[Extracted data entries]
----

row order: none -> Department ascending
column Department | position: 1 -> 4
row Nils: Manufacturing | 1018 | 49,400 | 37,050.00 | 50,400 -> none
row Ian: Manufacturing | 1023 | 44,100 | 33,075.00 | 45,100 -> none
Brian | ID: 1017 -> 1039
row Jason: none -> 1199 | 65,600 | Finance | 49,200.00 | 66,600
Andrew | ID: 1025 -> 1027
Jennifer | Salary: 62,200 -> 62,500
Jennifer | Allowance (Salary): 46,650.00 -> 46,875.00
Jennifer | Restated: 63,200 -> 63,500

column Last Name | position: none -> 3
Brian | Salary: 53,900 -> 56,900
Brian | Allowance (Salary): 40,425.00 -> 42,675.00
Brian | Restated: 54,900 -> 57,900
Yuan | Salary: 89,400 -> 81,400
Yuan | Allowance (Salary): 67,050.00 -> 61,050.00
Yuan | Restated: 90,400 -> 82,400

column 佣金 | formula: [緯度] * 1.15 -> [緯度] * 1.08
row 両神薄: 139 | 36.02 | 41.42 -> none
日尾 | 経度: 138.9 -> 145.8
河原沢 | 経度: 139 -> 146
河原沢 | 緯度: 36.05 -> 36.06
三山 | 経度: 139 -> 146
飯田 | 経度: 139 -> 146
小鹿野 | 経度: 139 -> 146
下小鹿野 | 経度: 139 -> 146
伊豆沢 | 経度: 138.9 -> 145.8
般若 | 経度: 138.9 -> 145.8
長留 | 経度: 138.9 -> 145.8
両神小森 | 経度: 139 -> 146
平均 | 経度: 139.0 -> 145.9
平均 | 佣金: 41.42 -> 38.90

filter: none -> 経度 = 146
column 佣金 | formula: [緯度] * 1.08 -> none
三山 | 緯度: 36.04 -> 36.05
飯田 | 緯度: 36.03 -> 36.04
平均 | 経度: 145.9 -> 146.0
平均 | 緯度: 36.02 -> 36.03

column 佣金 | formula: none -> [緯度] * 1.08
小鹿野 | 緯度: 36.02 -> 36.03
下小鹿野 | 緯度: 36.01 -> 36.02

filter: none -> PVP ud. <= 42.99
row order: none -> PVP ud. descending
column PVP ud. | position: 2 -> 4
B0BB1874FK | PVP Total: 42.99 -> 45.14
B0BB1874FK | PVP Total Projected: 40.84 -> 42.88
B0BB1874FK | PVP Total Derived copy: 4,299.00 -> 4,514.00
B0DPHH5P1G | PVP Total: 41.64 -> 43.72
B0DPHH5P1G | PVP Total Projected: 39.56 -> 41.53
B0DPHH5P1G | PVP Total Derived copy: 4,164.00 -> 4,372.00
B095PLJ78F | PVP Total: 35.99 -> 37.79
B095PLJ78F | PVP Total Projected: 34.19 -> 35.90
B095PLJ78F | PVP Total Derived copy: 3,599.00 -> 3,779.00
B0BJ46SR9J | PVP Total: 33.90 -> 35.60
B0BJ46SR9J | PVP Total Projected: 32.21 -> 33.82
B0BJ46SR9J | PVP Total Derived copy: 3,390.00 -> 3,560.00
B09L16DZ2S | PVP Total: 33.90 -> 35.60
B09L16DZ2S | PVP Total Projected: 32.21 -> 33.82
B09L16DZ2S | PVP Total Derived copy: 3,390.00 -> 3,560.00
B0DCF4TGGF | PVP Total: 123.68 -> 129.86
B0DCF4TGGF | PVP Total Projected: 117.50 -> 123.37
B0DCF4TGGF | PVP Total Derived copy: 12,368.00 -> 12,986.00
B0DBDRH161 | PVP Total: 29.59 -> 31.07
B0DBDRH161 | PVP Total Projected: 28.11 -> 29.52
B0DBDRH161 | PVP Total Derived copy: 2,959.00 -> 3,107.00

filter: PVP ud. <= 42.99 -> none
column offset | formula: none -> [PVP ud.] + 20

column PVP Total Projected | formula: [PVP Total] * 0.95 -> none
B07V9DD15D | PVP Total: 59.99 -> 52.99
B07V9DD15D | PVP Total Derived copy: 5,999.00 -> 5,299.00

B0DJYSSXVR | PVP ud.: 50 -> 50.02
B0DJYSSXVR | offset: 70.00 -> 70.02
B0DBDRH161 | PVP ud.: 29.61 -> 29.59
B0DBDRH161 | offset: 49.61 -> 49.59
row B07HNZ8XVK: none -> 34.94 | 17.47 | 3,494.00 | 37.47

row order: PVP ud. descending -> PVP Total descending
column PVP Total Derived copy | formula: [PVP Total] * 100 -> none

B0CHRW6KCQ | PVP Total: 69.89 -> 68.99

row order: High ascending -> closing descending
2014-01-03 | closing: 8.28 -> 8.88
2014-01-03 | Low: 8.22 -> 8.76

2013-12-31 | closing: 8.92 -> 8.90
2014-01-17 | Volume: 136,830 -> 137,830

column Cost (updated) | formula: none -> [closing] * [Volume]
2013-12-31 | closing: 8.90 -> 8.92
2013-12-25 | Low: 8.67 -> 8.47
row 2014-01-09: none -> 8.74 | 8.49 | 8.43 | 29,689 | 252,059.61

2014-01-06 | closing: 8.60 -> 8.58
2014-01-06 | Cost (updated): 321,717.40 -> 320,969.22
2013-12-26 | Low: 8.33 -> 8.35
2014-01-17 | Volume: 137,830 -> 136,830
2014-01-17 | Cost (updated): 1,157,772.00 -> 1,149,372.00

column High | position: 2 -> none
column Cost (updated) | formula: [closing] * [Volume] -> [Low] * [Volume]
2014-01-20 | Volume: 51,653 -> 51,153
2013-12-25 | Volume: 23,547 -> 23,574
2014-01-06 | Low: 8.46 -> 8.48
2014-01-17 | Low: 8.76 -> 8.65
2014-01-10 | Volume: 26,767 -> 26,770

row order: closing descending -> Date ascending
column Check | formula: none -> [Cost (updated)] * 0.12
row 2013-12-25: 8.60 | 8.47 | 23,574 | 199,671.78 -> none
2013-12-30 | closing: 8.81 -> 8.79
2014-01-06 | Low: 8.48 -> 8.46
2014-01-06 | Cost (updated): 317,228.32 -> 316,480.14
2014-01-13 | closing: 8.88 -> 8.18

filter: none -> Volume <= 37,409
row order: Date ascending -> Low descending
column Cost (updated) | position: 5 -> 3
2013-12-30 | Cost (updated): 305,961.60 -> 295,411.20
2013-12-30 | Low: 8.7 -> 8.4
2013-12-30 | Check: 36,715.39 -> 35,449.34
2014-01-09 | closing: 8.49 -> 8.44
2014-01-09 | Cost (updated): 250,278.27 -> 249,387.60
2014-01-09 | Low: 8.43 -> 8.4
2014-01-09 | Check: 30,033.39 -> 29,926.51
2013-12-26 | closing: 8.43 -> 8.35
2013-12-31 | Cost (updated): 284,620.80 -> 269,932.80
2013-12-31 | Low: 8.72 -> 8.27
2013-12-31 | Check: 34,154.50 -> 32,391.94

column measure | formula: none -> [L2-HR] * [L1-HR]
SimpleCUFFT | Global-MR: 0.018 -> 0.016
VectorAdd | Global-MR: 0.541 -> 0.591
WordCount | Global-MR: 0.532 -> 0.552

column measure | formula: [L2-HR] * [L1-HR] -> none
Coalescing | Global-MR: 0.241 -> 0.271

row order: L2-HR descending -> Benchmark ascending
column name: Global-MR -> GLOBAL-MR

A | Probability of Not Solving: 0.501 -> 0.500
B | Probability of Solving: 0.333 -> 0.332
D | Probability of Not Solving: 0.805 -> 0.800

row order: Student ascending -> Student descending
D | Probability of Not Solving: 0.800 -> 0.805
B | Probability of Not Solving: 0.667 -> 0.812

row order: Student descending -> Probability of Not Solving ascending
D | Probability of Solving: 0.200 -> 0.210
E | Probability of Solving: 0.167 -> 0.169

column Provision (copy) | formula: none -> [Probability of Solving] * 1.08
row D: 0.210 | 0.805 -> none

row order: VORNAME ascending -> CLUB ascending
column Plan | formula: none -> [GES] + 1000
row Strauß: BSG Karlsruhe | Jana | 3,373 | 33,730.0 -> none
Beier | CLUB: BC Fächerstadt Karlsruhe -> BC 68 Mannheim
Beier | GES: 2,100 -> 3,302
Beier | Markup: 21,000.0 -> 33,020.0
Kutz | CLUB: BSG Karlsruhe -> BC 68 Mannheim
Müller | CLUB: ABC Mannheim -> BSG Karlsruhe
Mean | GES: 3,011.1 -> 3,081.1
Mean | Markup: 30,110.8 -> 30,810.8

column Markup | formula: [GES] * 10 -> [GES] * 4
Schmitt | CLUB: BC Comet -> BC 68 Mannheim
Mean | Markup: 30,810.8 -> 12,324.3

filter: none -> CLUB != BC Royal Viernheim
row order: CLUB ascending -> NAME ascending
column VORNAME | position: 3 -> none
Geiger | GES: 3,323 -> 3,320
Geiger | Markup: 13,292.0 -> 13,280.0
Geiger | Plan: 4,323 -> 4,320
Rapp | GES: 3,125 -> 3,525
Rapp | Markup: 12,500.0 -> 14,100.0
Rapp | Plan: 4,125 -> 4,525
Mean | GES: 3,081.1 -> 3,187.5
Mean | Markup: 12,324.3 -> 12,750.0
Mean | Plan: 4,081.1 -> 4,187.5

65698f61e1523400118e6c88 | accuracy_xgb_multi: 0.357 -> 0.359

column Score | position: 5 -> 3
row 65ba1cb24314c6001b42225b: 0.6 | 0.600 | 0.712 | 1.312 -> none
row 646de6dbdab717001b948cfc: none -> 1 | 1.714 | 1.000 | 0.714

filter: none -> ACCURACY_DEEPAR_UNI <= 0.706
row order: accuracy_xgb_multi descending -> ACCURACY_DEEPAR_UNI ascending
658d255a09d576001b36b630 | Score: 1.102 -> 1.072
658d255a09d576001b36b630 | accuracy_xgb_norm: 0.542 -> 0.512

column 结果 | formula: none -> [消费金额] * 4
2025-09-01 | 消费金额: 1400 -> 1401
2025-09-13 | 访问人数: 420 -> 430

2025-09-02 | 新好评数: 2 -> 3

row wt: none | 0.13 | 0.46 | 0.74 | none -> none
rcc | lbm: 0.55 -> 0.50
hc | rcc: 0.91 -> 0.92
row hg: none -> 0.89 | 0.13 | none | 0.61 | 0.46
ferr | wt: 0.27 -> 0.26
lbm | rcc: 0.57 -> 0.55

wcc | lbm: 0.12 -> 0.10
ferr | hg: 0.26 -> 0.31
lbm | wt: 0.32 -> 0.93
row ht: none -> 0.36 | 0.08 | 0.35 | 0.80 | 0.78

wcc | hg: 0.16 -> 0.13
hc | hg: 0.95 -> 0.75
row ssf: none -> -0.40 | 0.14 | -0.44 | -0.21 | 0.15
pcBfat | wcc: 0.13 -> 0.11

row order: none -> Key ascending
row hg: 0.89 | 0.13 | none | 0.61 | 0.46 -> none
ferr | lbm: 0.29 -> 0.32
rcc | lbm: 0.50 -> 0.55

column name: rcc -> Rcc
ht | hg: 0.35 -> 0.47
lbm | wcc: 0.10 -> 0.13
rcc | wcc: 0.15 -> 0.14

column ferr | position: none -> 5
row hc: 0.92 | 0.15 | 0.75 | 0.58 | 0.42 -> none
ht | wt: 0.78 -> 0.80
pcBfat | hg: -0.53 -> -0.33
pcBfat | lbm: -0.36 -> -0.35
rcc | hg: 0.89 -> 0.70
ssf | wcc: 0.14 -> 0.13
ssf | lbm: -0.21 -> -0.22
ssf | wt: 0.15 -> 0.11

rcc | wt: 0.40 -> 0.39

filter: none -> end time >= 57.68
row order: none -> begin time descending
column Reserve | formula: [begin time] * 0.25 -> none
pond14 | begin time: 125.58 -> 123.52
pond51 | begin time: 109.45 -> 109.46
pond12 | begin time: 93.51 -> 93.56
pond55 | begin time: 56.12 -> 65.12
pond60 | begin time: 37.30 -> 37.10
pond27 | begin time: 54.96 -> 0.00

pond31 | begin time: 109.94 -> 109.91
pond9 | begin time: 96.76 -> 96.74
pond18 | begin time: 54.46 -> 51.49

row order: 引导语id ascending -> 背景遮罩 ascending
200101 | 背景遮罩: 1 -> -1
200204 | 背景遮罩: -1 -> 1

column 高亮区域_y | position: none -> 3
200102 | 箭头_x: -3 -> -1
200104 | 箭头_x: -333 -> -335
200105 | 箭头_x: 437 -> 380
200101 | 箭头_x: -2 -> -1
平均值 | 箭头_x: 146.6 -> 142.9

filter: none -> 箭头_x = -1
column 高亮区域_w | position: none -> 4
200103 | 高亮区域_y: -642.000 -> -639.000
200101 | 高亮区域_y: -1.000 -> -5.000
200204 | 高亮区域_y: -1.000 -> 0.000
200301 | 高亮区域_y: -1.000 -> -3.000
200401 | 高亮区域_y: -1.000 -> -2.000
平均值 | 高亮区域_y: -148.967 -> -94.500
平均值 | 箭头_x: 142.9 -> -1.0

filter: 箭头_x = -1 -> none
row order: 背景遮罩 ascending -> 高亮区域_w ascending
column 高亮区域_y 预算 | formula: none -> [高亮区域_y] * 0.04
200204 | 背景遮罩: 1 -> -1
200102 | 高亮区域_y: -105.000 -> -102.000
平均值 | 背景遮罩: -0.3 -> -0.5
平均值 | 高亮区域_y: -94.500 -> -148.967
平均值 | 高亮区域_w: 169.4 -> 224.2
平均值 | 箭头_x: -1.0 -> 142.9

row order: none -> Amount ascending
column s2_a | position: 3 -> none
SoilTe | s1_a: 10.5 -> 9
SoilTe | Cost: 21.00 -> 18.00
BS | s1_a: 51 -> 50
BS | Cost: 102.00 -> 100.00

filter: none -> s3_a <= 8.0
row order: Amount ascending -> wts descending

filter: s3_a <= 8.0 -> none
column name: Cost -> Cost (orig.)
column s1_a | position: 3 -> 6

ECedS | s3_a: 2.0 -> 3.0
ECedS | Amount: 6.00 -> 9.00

----

• **Work request**
Please write out, exactly as they appear above, only the lines in the stretch from the line with "2013-12-30 | closing: 8.81 -> 8.79" through the line with "2014-01-09 | Low: 8.43 -> 8.4".

• **Exercise result**
2013-12-30 | closing: 8.81 -> 8.79
2014-01-06 | Low: 8.48 -> 8.46
2014-01-06 | Cost (updated): 317,228.32 -> 316,480.14
2014-01-13 | closing: 8.88 -> 8.18

filter: none -> Volume <= 37,409
row order: Date ascending -> Low descending
column Cost (updated) | position: 5 -> 3
2013-12-30 | Cost (updated): 305,961.60 -> 295,411.20
2013-12-30 | Low: 8.7 -> 8.4
2013-12-30 | Check: 36,715.39 -> 35,449.34
2014-01-09 | closing: 8.49 -> 8.44
2014-01-09 | Cost (updated): 250,278.27 -> 249,387.60
2014-01-09 | Low: 8.43 -> 8.4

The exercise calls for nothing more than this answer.